What is needed:
Go through the data below and transcribe it exactly. Omit the images.

The data:
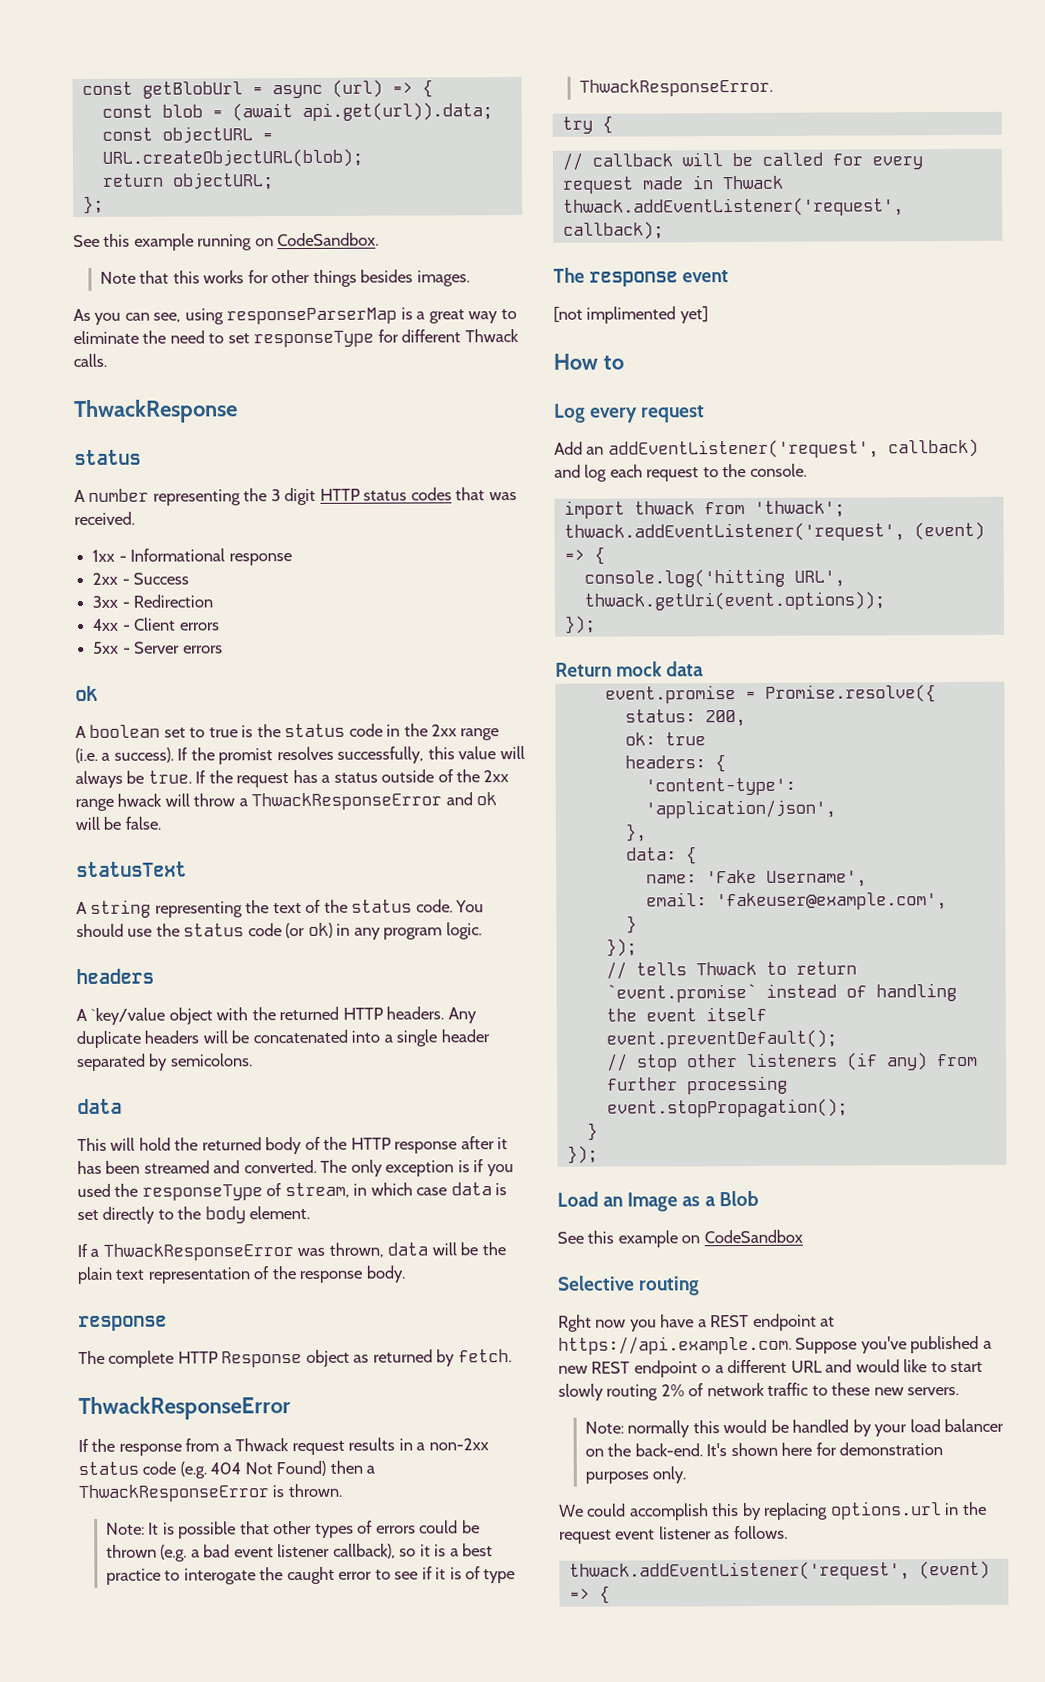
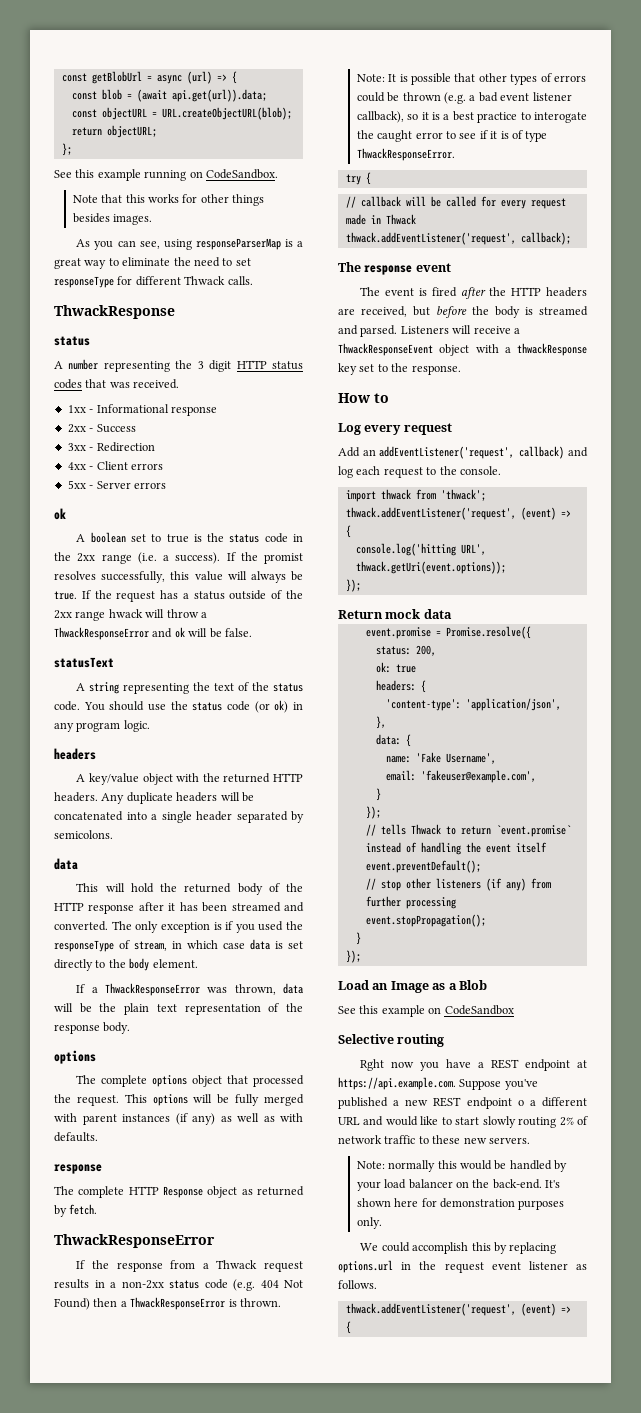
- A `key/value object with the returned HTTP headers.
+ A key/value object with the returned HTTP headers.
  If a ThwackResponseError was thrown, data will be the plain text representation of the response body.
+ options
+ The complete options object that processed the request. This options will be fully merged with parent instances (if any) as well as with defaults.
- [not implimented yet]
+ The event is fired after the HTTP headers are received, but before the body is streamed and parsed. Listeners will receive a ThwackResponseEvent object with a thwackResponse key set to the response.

Answer space:
- A `key/value object with the returned HTTP headers.
+ A key/value object with the returned HTTP headers.
  If a ThwackResponseError was thrown, data will be the plain text representation of the response body.
+ options
+ The complete options object that processed the request. This options will be fully merged with parent instances (if any) as well as with defaults.
- [not implimented yet]
+ The event is fired after the HTTP headers are received, but before the body is streamed and parsed. Listeners will receive a ThwackResponseEvent object with a thwackResponse key set to the response.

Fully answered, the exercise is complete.